> Exercise goal: Reproduce all of the entries character for character, while leaving out any pictures they contain.

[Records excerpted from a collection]

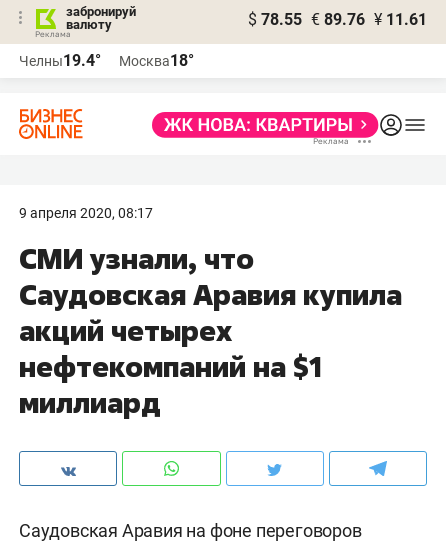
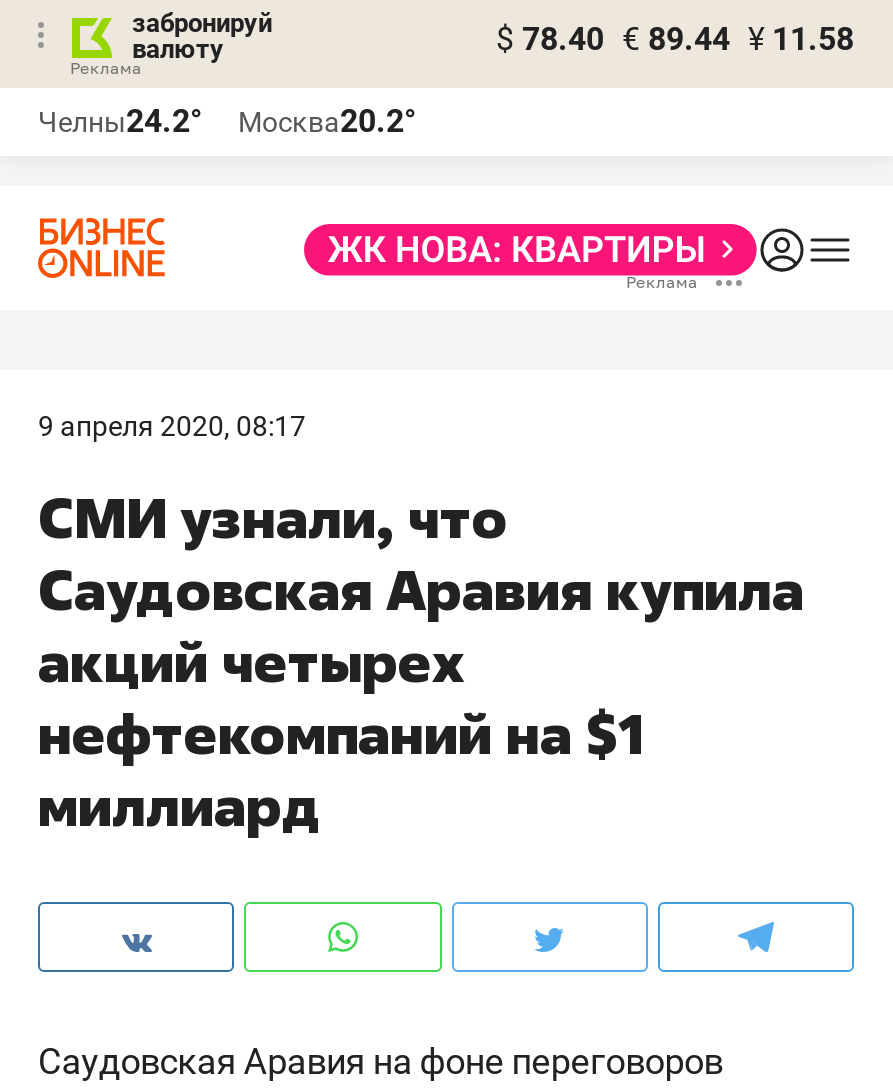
- $ 78.55 € 89.76 ¥ 11.61
+ $ 78.40 € 89.44 ¥ 11.58

- Челны19.4°
+ Челны24.2°

- Москва18°
+ Москва20.2°
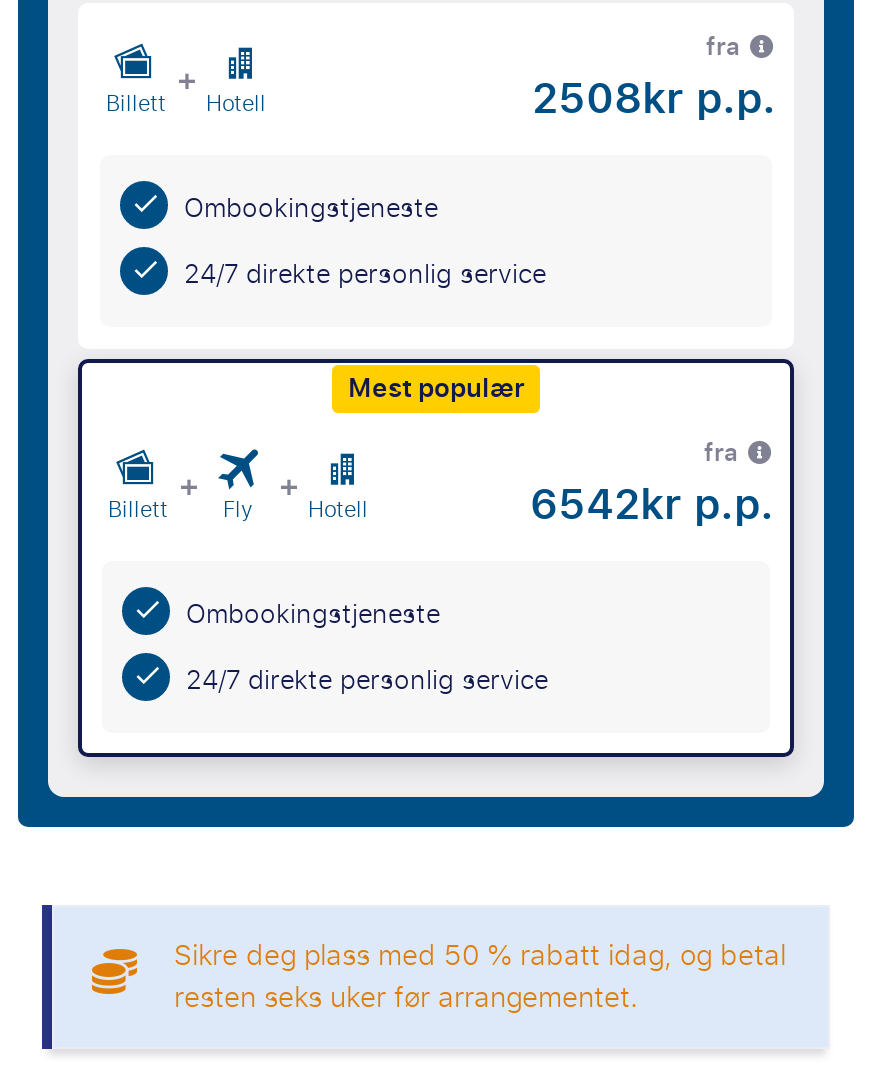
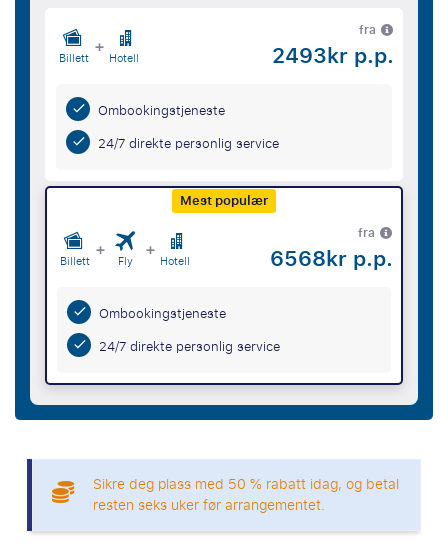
- 2508kr p.p.
+ 2493kr p.p.

- 6542kr p.p.
+ 6568kr p.p.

> Expected answer:
- $ 78.55 € 89.76 ¥ 11.61
+ $ 78.40 € 89.44 ¥ 11.58

- Челны19.4°
+ Челны24.2°

- Москва18°
+ Москва20.2°
- 2508kr p.p.
+ 2493kr p.p.

- 6542kr p.p.
+ 6568kr p.p.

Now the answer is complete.